-- DATA TO PROCESS follows --
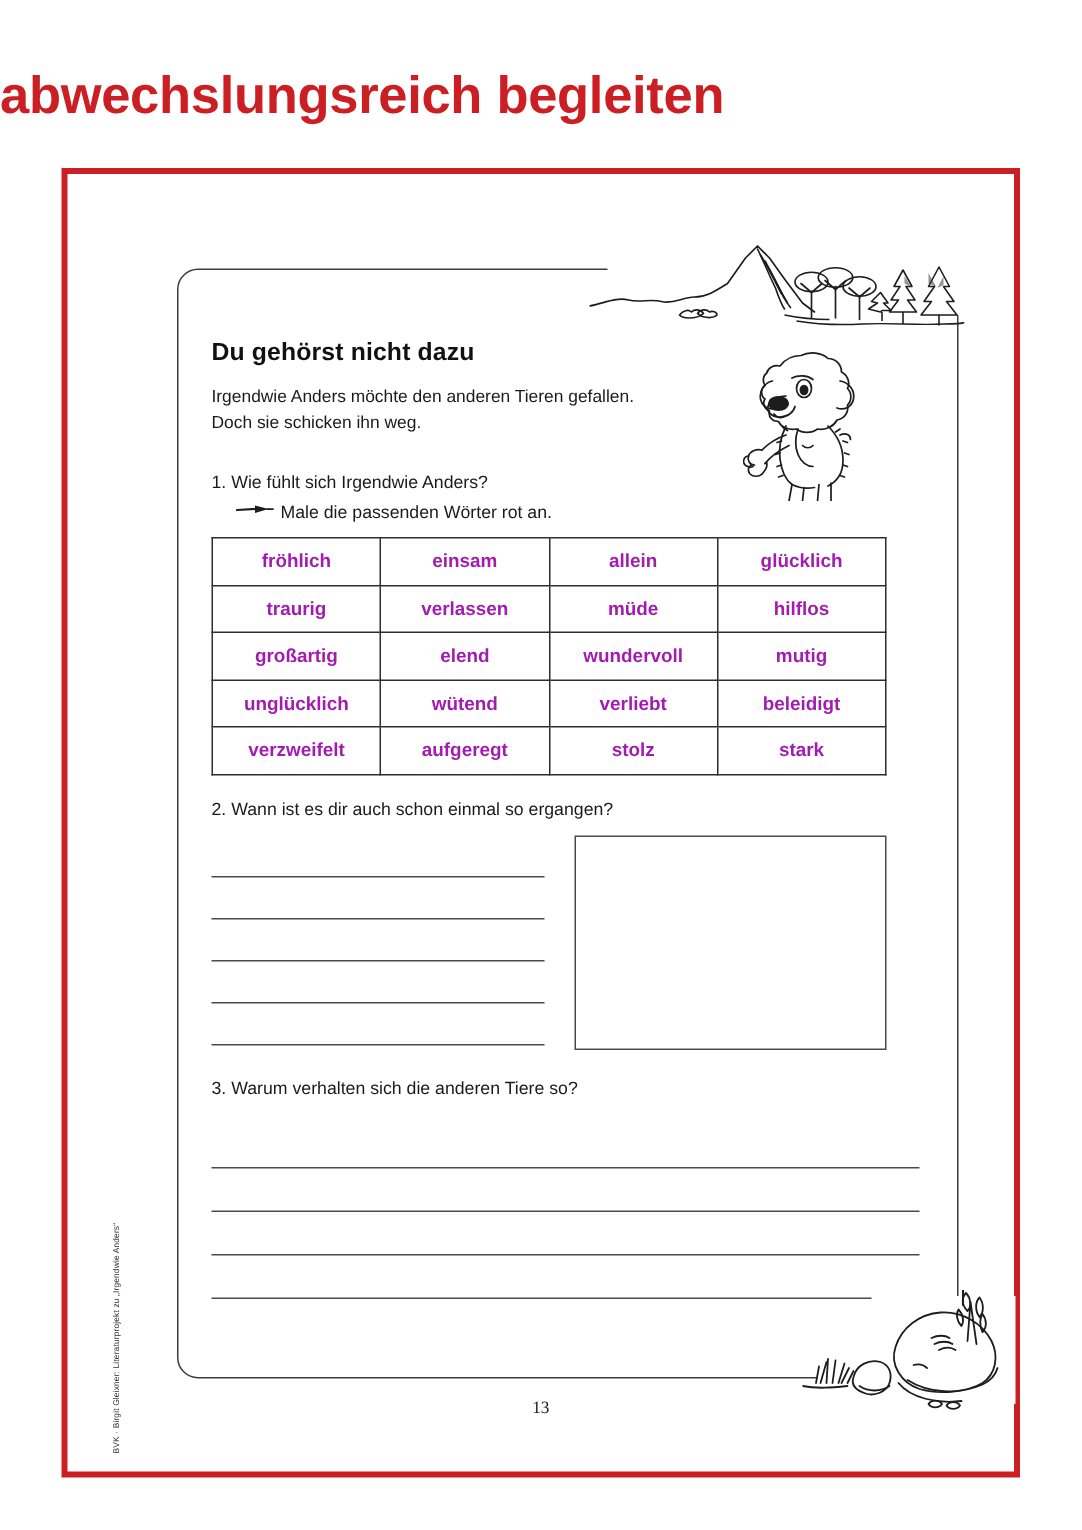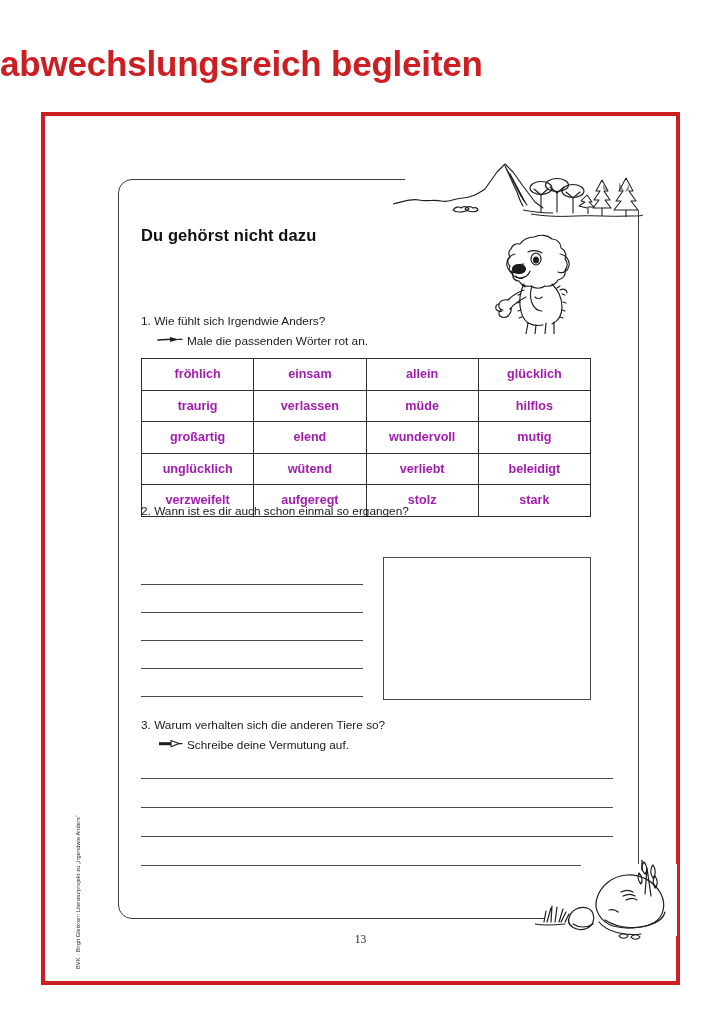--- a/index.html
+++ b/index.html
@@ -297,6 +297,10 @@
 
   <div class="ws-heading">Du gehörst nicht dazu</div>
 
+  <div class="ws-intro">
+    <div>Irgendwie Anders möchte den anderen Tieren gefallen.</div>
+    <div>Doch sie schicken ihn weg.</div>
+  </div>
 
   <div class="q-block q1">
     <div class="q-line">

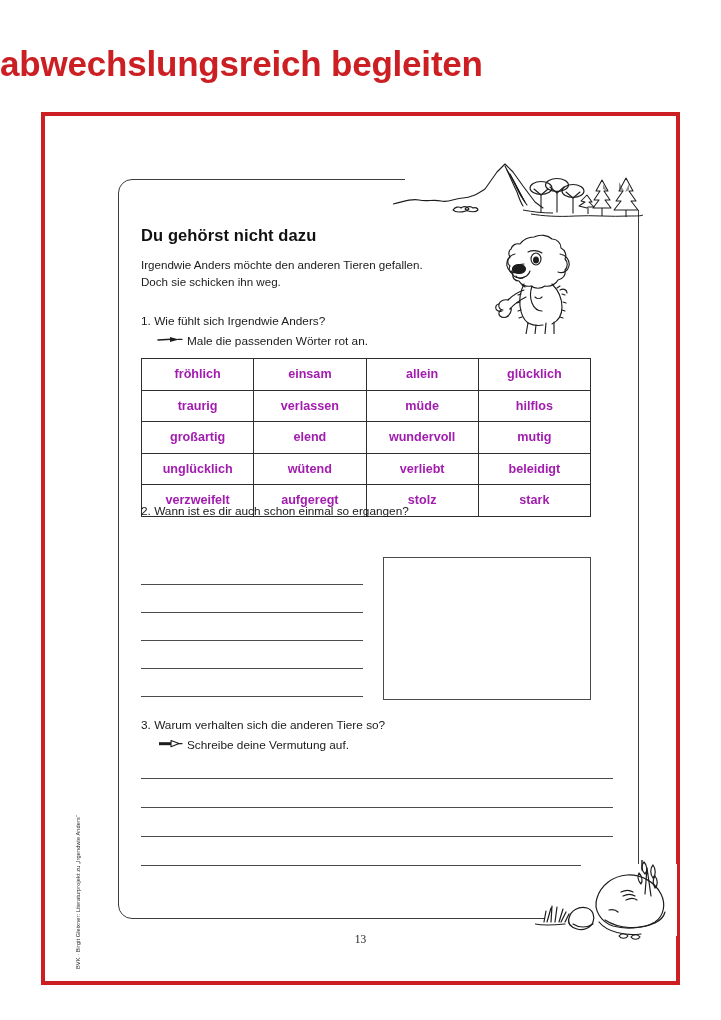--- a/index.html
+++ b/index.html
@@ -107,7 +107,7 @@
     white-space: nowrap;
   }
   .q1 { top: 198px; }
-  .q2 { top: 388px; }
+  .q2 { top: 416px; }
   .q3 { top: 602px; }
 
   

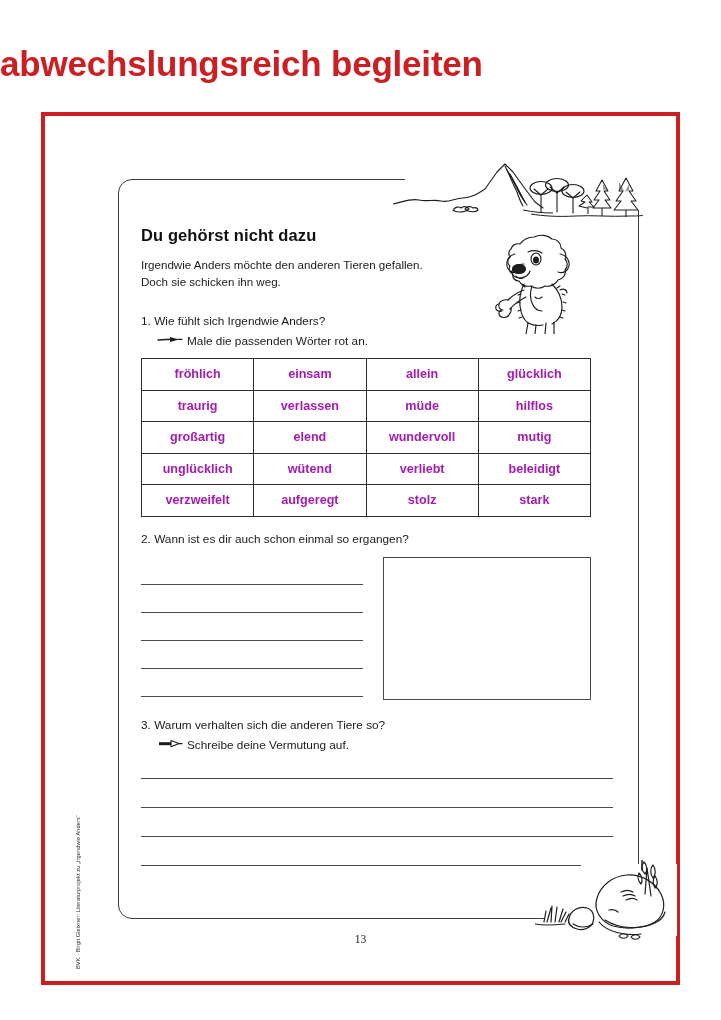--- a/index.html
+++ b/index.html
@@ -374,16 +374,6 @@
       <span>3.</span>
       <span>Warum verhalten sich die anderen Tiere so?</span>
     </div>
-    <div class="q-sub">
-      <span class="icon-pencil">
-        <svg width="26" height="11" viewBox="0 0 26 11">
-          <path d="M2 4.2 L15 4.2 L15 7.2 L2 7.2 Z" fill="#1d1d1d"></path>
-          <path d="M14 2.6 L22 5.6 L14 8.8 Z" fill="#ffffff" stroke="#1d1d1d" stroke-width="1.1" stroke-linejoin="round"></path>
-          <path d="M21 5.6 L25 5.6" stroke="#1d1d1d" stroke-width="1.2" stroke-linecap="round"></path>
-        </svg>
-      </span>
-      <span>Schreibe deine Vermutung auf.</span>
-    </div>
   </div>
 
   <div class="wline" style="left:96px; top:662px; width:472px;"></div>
-- DATA TO PROCESS concluded --
▶ **WORK ORDER**
Could you transcribe every entry exactly, leaving out the pictures?

▶ **WRITTEN RESPONSE**
--- a/index.html
+++ b/index.html
@@ -297,6 +297,10 @@
 
   <div class="ws-heading">Du gehörst nicht dazu</div>
 
+  <div class="ws-intro">
+    <div>Irgendwie Anders möchte den anderen Tieren gefallen.</div>
+    <div>Doch sie schicken ihn weg.</div>
+  </div>
 
   <div class="q-block q1">
     <div class="q-line">

--- a/index.html
+++ b/index.html
@@ -107,7 +107,7 @@
     white-space: nowrap;
   }
   .q1 { top: 198px; }
-  .q2 { top: 388px; }
+  .q2 { top: 416px; }
   .q3 { top: 602px; }
 
   

--- a/index.html
+++ b/index.html
@@ -374,16 +374,6 @@
       <span>3.</span>
       <span>Warum verhalten sich die anderen Tiere so?</span>
     </div>
-    <div class="q-sub">
-      <span class="icon-pencil">
-        <svg width="26" height="11" viewBox="0 0 26 11">
-          <path d="M2 4.2 L15 4.2 L15 7.2 L2 7.2 Z" fill="#1d1d1d"></path>
-          <path d="M14 2.6 L22 5.6 L14 8.8 Z" fill="#ffffff" stroke="#1d1d1d" stroke-width="1.1" stroke-linejoin="round"></path>
-          <path d="M21 5.6 L25 5.6" stroke="#1d1d1d" stroke-width="1.2" stroke-linecap="round"></path>
-        </svg>
-      </span>
-      <span>Schreibe deine Vermutung auf.</span>
-    </div>
   </div>
 
   <div class="wline" style="left:96px; top:662px; width:472px;"></div>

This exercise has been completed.